### EXERCISE DETAILS
Make an exact copy of all the records, one that contains none of the pictures.

### EXTRACTED RECORDS
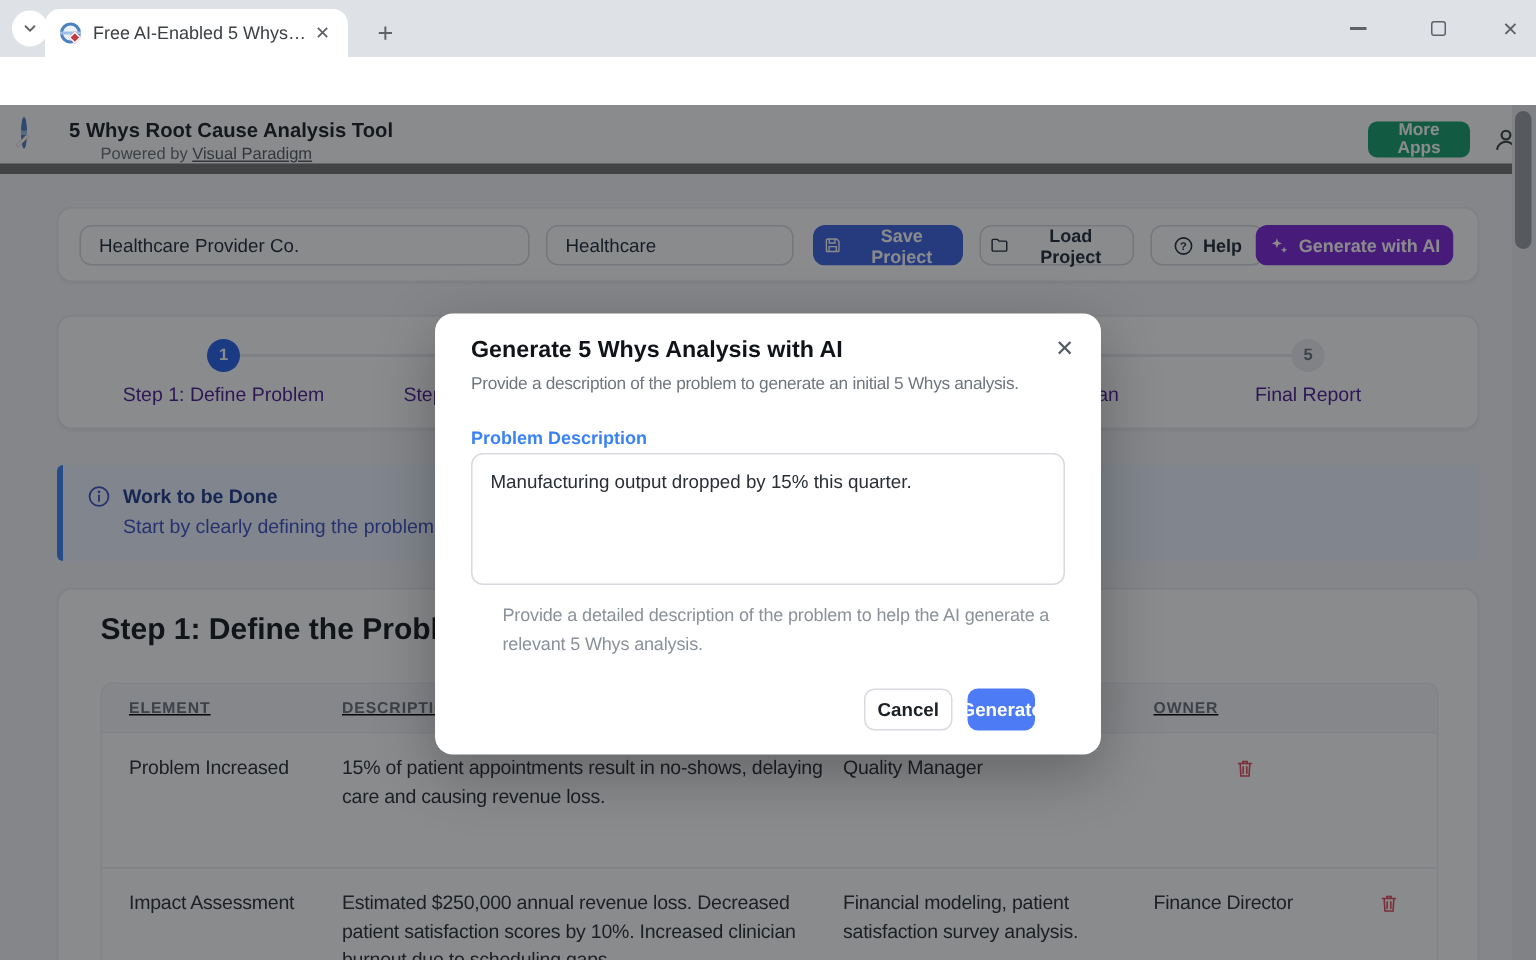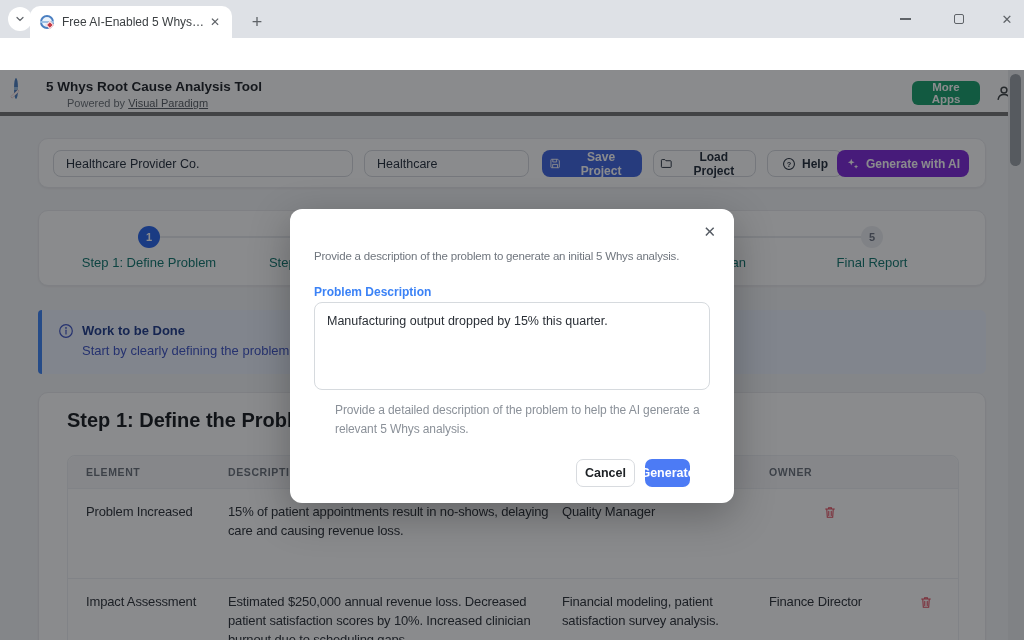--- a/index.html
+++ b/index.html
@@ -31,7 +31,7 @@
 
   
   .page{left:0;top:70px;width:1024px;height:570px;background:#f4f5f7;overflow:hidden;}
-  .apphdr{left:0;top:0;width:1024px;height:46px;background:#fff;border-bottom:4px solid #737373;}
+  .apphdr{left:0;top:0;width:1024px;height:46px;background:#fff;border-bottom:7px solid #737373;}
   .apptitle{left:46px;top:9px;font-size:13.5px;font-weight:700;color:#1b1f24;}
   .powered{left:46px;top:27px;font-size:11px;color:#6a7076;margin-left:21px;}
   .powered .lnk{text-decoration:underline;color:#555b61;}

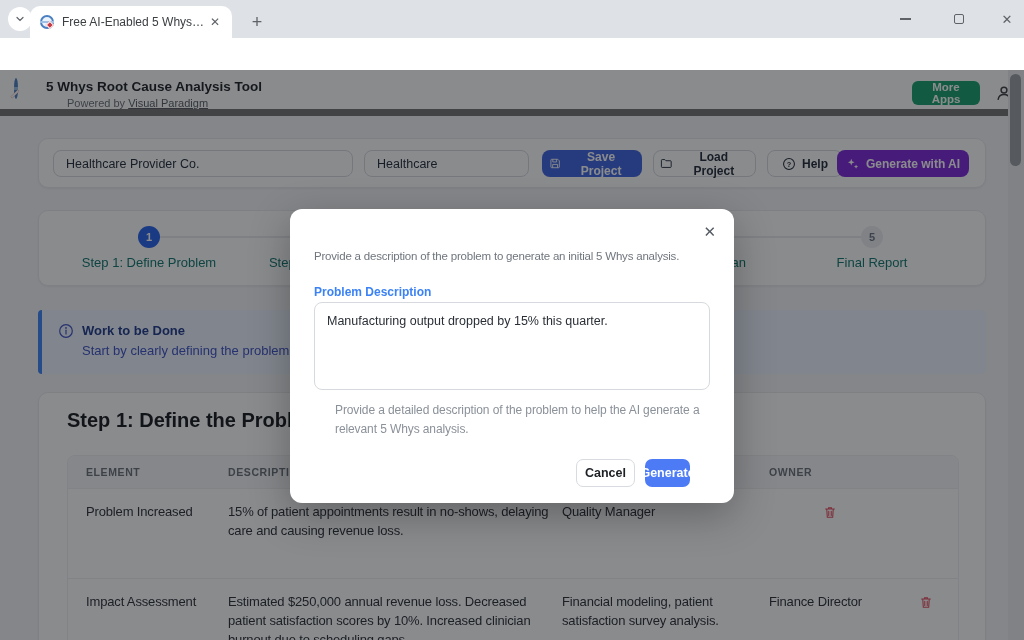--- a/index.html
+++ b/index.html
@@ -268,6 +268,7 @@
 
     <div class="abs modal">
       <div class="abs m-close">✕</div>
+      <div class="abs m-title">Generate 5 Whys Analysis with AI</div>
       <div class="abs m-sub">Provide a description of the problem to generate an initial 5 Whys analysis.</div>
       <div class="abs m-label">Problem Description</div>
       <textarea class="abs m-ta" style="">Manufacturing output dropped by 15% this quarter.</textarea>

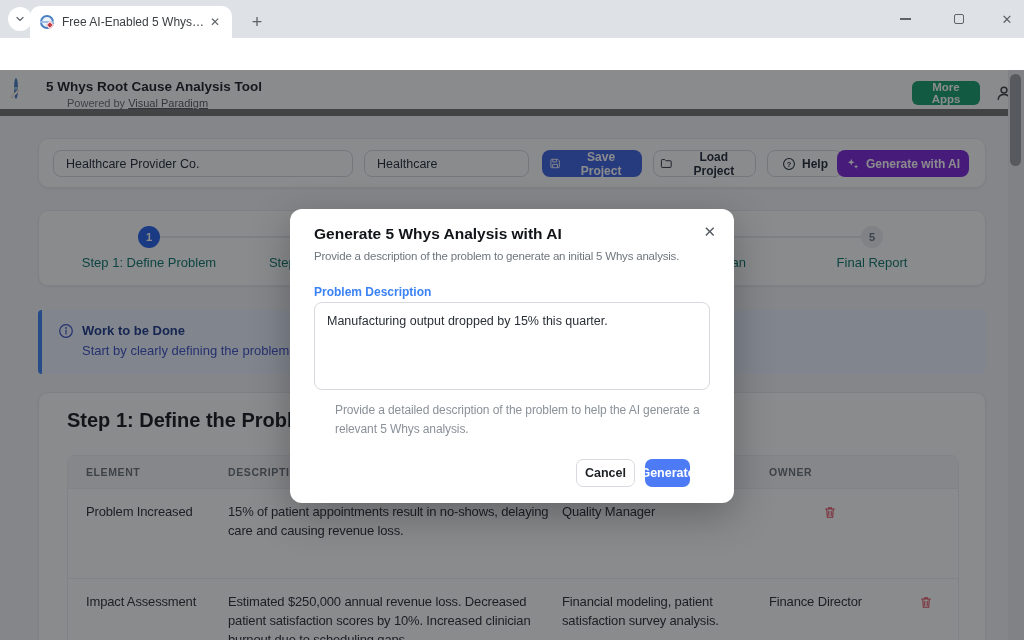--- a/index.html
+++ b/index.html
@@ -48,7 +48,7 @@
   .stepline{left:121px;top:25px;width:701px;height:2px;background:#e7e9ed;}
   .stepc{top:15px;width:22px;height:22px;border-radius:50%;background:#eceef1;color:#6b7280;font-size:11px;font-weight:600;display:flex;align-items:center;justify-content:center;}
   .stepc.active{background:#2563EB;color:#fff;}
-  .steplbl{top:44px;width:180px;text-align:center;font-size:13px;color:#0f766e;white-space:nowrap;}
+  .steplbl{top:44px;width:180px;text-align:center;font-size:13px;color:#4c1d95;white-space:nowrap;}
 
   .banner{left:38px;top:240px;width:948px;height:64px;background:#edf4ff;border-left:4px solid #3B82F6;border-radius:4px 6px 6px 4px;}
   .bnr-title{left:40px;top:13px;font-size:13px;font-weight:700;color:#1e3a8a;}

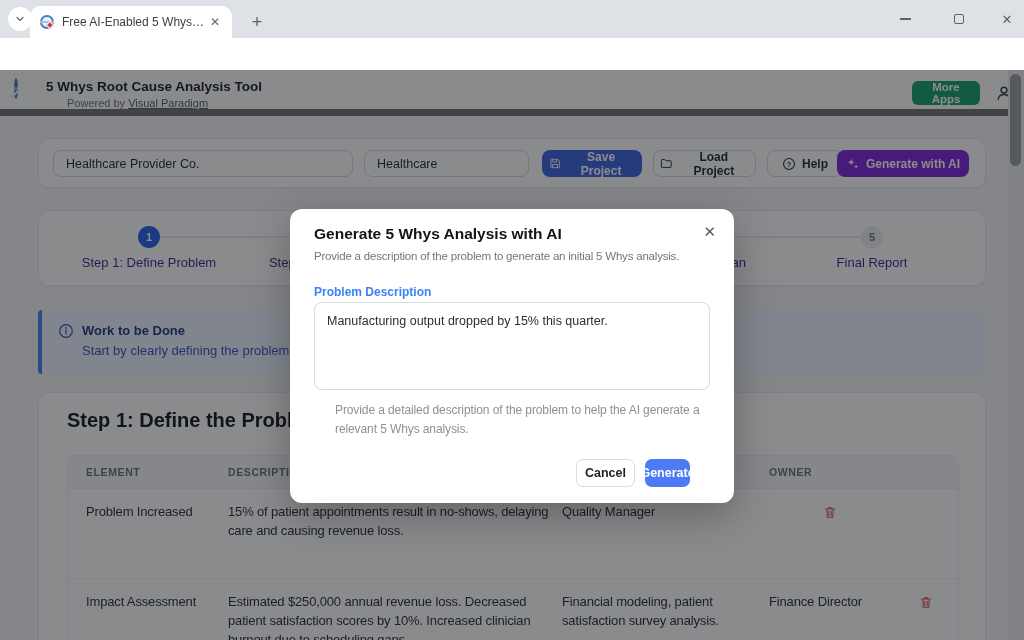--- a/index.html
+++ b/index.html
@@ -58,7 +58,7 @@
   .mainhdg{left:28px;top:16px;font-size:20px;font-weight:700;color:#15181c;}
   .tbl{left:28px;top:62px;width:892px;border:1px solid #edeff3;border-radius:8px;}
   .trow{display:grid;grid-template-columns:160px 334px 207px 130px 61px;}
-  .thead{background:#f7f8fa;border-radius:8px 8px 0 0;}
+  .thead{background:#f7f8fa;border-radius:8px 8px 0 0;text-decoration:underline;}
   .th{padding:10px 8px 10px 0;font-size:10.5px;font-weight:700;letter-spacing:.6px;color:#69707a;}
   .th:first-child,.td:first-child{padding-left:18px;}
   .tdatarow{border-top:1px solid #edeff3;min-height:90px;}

### SOLUTION BELOW
--- a/index.html
+++ b/index.html
@@ -31,7 +31,7 @@
 
   
   .page{left:0;top:70px;width:1024px;height:570px;background:#f4f5f7;overflow:hidden;}
-  .apphdr{left:0;top:0;width:1024px;height:46px;background:#fff;border-bottom:4px solid #737373;}
+  .apphdr{left:0;top:0;width:1024px;height:46px;background:#fff;border-bottom:7px solid #737373;}
   .apptitle{left:46px;top:9px;font-size:13.5px;font-weight:700;color:#1b1f24;}
   .powered{left:46px;top:27px;font-size:11px;color:#6a7076;margin-left:21px;}
   .powered .lnk{text-decoration:underline;color:#555b61;}

--- a/index.html
+++ b/index.html
@@ -268,6 +268,7 @@
 
     <div class="abs modal">
       <div class="abs m-close">✕</div>
+      <div class="abs m-title">Generate 5 Whys Analysis with AI</div>
       <div class="abs m-sub">Provide a description of the problem to generate an initial 5 Whys analysis.</div>
       <div class="abs m-label">Problem Description</div>
       <textarea class="abs m-ta" style="">Manufacturing output dropped by 15% this quarter.</textarea>

--- a/index.html
+++ b/index.html
@@ -48,7 +48,7 @@
   .stepline{left:121px;top:25px;width:701px;height:2px;background:#e7e9ed;}
   .stepc{top:15px;width:22px;height:22px;border-radius:50%;background:#eceef1;color:#6b7280;font-size:11px;font-weight:600;display:flex;align-items:center;justify-content:center;}
   .stepc.active{background:#2563EB;color:#fff;}
-  .steplbl{top:44px;width:180px;text-align:center;font-size:13px;color:#0f766e;white-space:nowrap;}
+  .steplbl{top:44px;width:180px;text-align:center;font-size:13px;color:#4c1d95;white-space:nowrap;}
 
   .banner{left:38px;top:240px;width:948px;height:64px;background:#edf4ff;border-left:4px solid #3B82F6;border-radius:4px 6px 6px 4px;}
   .bnr-title{left:40px;top:13px;font-size:13px;font-weight:700;color:#1e3a8a;}

--- a/index.html
+++ b/index.html
@@ -58,7 +58,7 @@
   .mainhdg{left:28px;top:16px;font-size:20px;font-weight:700;color:#15181c;}
   .tbl{left:28px;top:62px;width:892px;border:1px solid #edeff3;border-radius:8px;}
   .trow{display:grid;grid-template-columns:160px 334px 207px 130px 61px;}
-  .thead{background:#f7f8fa;border-radius:8px 8px 0 0;}
+  .thead{background:#f7f8fa;border-radius:8px 8px 0 0;text-decoration:underline;}
   .th{padding:10px 8px 10px 0;font-size:10.5px;font-weight:700;letter-spacing:.6px;color:#69707a;}
   .th:first-child,.td:first-child{padding-left:18px;}
   .tdatarow{border-top:1px solid #edeff3;min-height:90px;}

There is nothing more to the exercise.